Dr Shaji Kumar: To me the BiTE’s really has two advantages. One, it can be scaled up rapidly; you can treat a lot of patients without having to wait. And second, you can keep repeating it. And that’s the platform that you can use by first one time we may use BCMA. Next time, it could be a BiTE against some other antigen. Third time, it could be a BiTE against a third different antigen. And so there’s a lot more potential in terms of just making it available to a larger number of patients, then CAR-T cells might be amenable too. So I think I would if I were to place my bet on all these different things that we saw, I certainly think the BiTE is something that we really want to keep an eye on.

Gary: Okay, thank you very much. Now, we’ll go to Cindy for her question. Cindy, are you there? All right, you can answer your first question which I see, by the way happens to be an 11 part question.

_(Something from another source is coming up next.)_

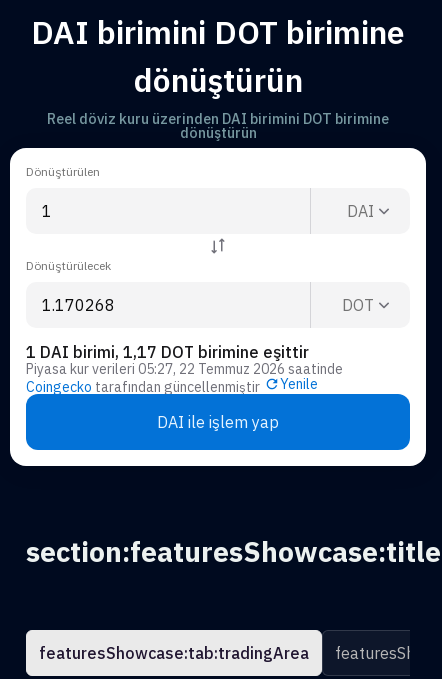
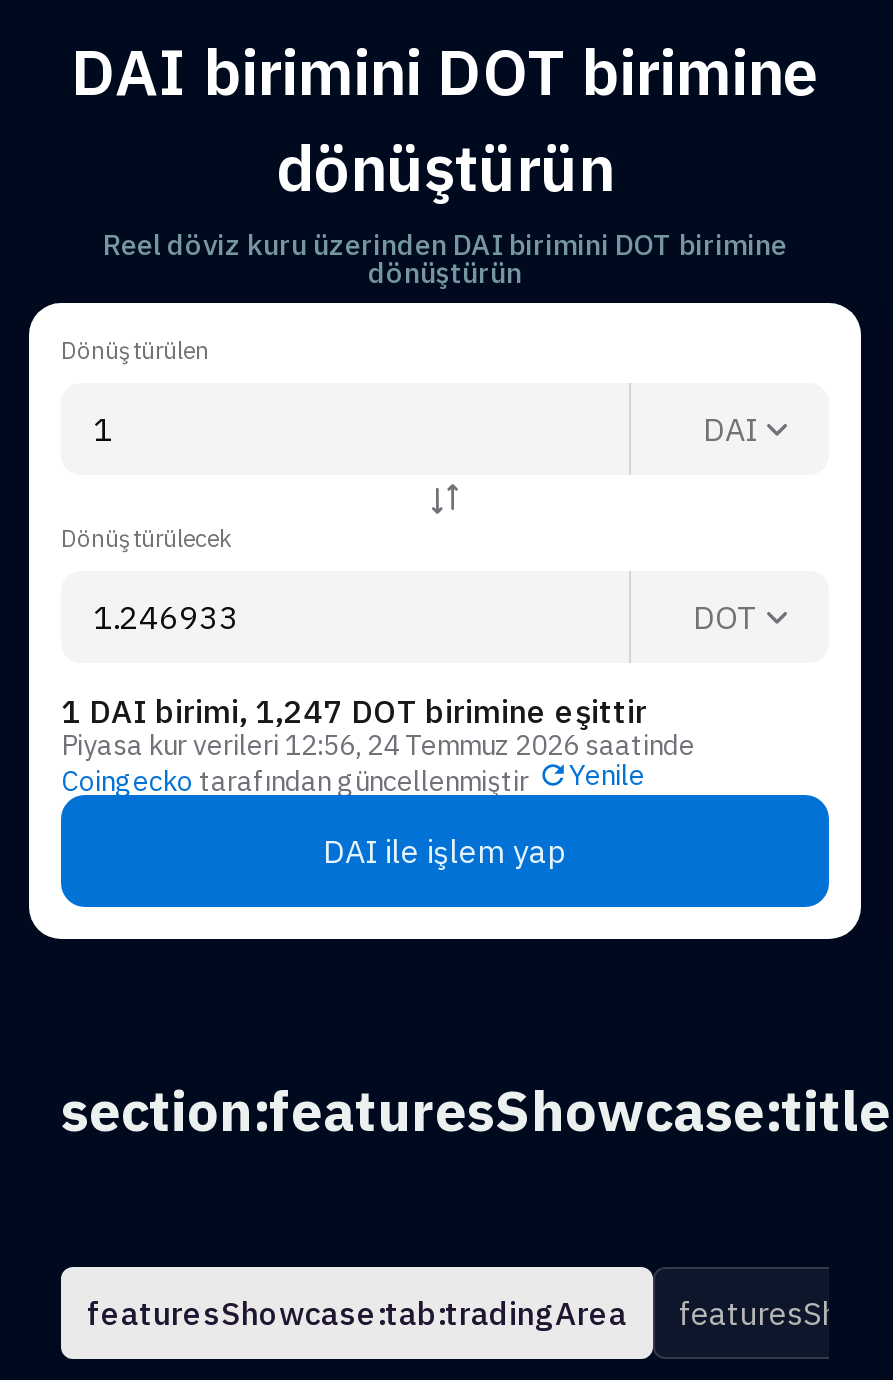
- 1 DAI birimi, 1,17 DOT birimine eşittir
+ 1 DAI birimi, 1,247 DOT birimine eşittir

- Piyasa kur verileri05:27, 22 Temmuz 2026saatinde
+ Piyasa kur verileri12:56, 24 Temmuz 2026saatinde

Cythia Chmielewski: All related. So thank you for taking the time to answer our questions, even though they may be 11 part questions. My first one is going back to the CAR-T cells, but now that we’re seeing them more and more in myeloma, I now start hearing people saying, well, all these T cells aren’t like, right now really have what’s called the battle of the CAR-T cell and someday we’re going to have this for worry for myeloma. So can you elaborate a little bit about that? Like what is meant by the construct of the CAR-T cells? What are binding sites, turn on turn off switches? How are all these CAR-T cells alike, how are they different? And how, as a myeloma patient with so many CAR-T cells available, how can I go out and make my choice as which trial I might want to be part of?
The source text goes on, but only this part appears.